I have not seen a single example of rigorous (mathematical, formal) reasoning in terms of optimizations about any optimization, including removing dead local variables. Please point me to one if you have. We have seen plenty of examples of faulty reasoning in terms of optimizations. So yes, people reason in terms of optimizations all the time, and they get it wrong.

So the evidence doesn't support your claim, it supports mine.

(I'm on a workshop this week, won't be able to read or reply to the rest of this thread.)


Without pointer-integer conversions, or some other way to observe the finiteness of the address space, this isn't a hard problem. But CompCert doesn't even go very far with the easier version of the problem. If you write int a; int *pa = &a;, then it can't remove a. It doesn’t optimize &a == &b to false (and in fact doesn’t even optimize &a == &a to true). So yes, technically it satisfies the criterion of "opsem-based reasoning that can remove dead local variables", but in such a narrow sense as to be meaningless to the discussion.

(To be clear, I find CompCert super impressive despite those limitations. Formal verification is hard.)

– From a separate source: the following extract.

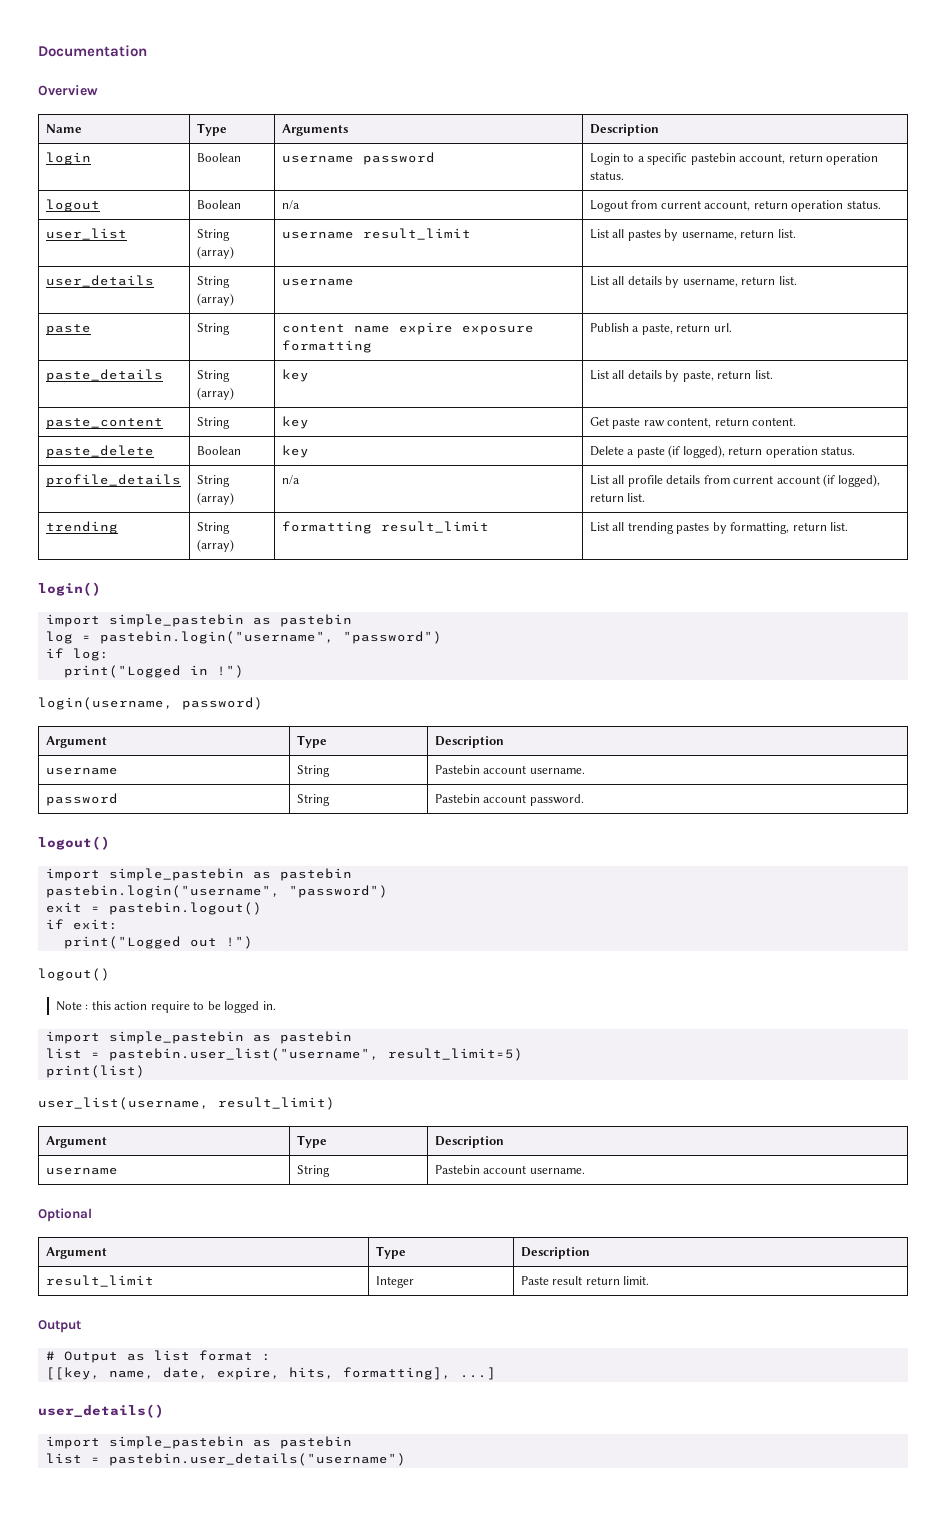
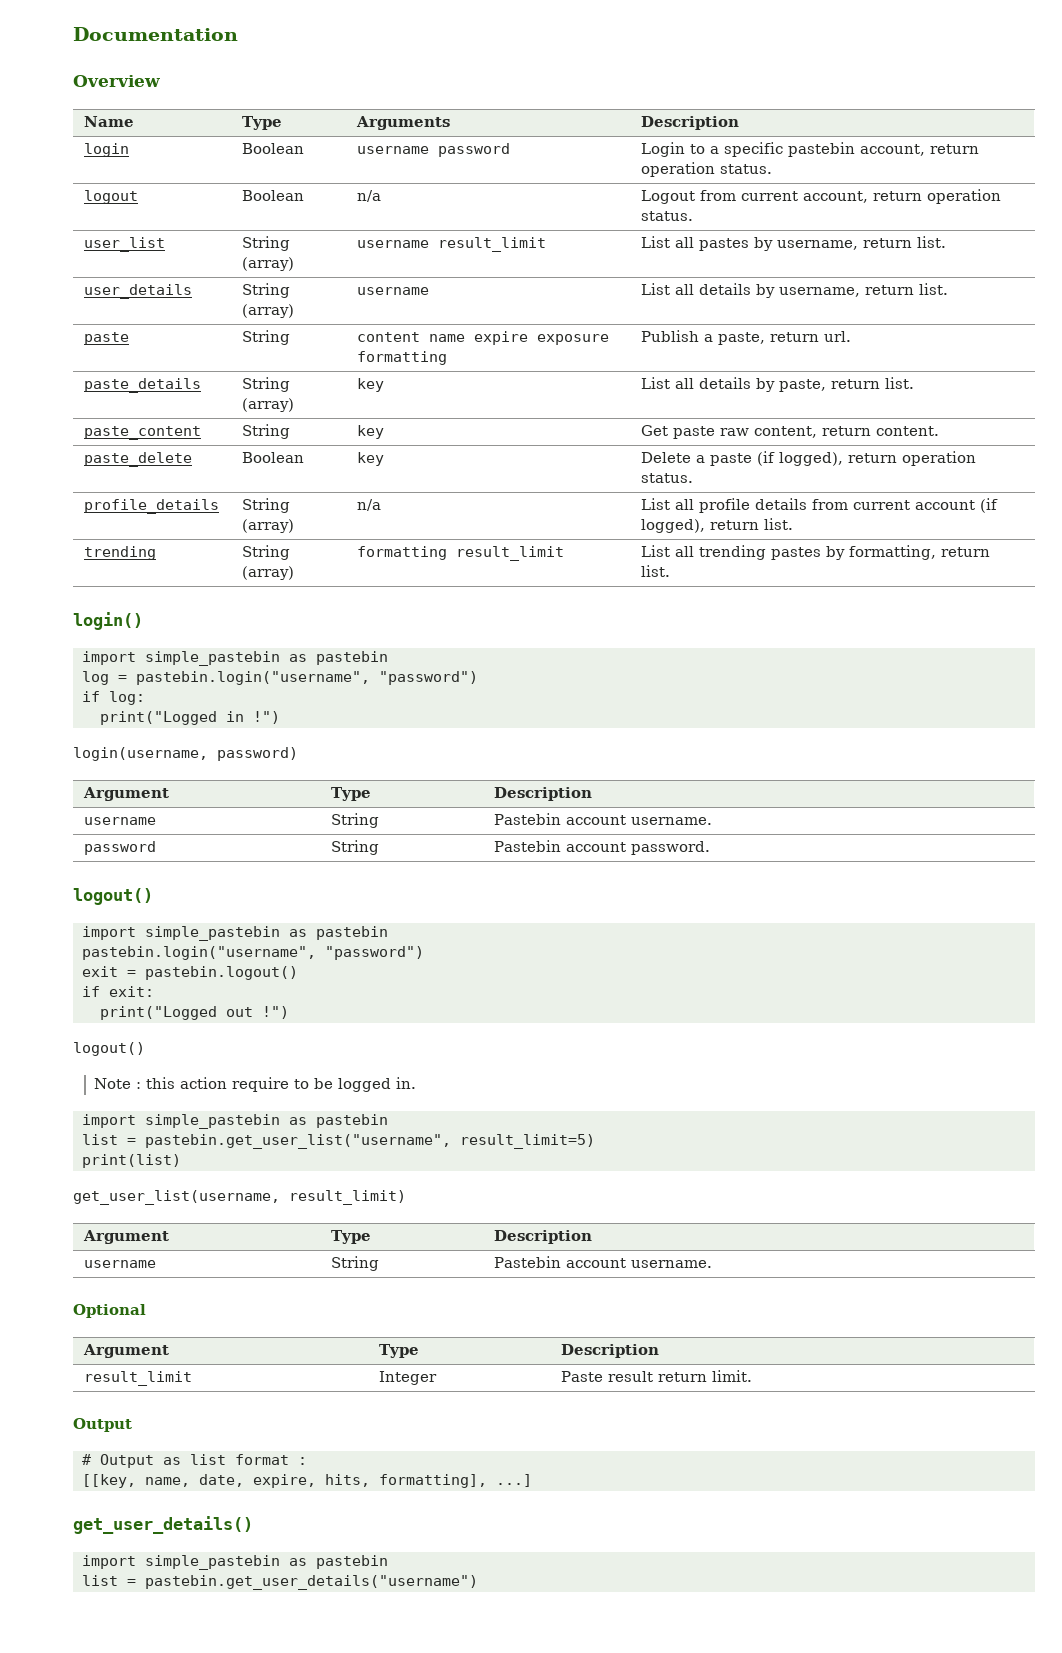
[108,1048,379,1061] pastebin.user_list("username", -> [145,1134,451,1149] pastebin.get_user_list("username",
[38,1097,209,1110] user_list(username, -> [73,1190,280,1205] get_user_list(username,
[38,1404,164,1418] [45,1436,352,1449] [45,1453,406,1466] user_details() // import simple_pastebin as pastebin // list = pastebin.user_details("username") -> [73,1516,253,1534] [82,1555,388,1570] [82,1575,478,1590] get_user_details() // import simple_pastebin as pastebin // list = pastebin.get_user_details("username")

Anyway, this is getting off-topic. And it's moot, because I already said that I changed my mind somewhat.


Your statement about "people reason in terms of optimizations all the time" can be expanded to show why opsem is the current front-runner for defining what the language means, and thus what optimizations are sound.

We do two sorts of reasoning in terms of optimizations; it's routine for any skilled developer to look at "sane" code (by their understanding of the word) and reason about what optimizations can be applied to get to "optimal" code, and what optimizations cannot be applied. When we're doing this sort of reasoning, lots of things are ignored, because they fall outside the "sane" boundary - no program, for example, deliberately seeks out the limits of resources just to see if the compiler will let it find those limits.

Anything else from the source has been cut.